The only true freedom she’d found since returning to life had come duri
ng those hours of absolute submission to Saric. And yet another Maker called to her now. A boy who had once required her death so that he could come to power. Succumbing to the Mortal’s call now would end in another death, she was sure of it.
They’d brought her back to the yurt a couple hours ago when the sheer pain of the Nomadic drums in her temples had become unbearable. A guard stood outside—she could hear him calling occasionally to others in the main camp, clearly disgruntled by his removal from the main body. If the last hour was any indication, he would eventually be relieved and replaced by another so that no one guard would go without his fill.
She’d considered cutting her way out the back of the yurt and making a run for it. She didn’t know where this valley was, only that it was far north of the city. If she headed south she would eventually come across a road or a river or some other landmark, surely. But it would only be a matter of time before they discovered her missing and recaptured her. If folklore about the Nomads was true—and so far all of it had proven accurate—they were expert trackers.
But even if she could escape, she wasn’t sure she wanted to. Something else called to her here.
Images of the wild boy crying out from the ruins barraged her thoughts as she sat on the thick mat that was her only furnishing and stared at the lone lamp that lit her prison.
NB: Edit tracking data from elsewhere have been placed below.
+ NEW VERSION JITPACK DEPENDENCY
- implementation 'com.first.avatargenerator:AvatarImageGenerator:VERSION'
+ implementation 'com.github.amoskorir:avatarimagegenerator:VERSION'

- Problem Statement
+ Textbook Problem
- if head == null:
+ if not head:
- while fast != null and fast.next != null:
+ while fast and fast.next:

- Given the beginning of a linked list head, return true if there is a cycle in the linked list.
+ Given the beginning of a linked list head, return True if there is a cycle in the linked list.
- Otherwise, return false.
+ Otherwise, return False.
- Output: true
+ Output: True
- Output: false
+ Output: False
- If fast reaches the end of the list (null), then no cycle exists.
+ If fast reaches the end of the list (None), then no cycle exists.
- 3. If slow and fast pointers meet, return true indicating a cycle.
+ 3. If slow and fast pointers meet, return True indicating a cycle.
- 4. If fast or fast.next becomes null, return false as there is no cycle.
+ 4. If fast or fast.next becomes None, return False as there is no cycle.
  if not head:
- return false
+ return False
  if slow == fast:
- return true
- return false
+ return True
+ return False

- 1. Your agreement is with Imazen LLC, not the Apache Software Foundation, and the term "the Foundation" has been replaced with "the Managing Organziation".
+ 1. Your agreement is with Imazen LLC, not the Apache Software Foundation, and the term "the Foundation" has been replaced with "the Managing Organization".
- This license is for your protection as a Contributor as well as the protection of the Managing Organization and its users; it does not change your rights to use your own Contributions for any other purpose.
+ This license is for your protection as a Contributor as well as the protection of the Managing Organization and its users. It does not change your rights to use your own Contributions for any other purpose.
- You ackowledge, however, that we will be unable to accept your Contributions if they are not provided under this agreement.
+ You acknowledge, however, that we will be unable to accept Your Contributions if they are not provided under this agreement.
His words had stirred more awe and mystery than offense—not only in her mind, but in the minds of those who called him Sovereign. She’d seen it on their faces, heard it in the hush before doubt had given way to revelry’s more persuasive sway.
She hadn’t had an opportunity to talk to the boy, but now she wasn’t certain what such a talk would achieve.
The sudden image of Saric pushed thoughts of the strange boy aside, calling her back to reason. This much she knew: Saric’s blood had given her life, made her Sovereign, and filled her with peace to the extent that she embraced that life. Deviation from Saric, her office, or her existence through him only brought her confusion—the confusion she felt so keenly now, in the Mortals’ camp.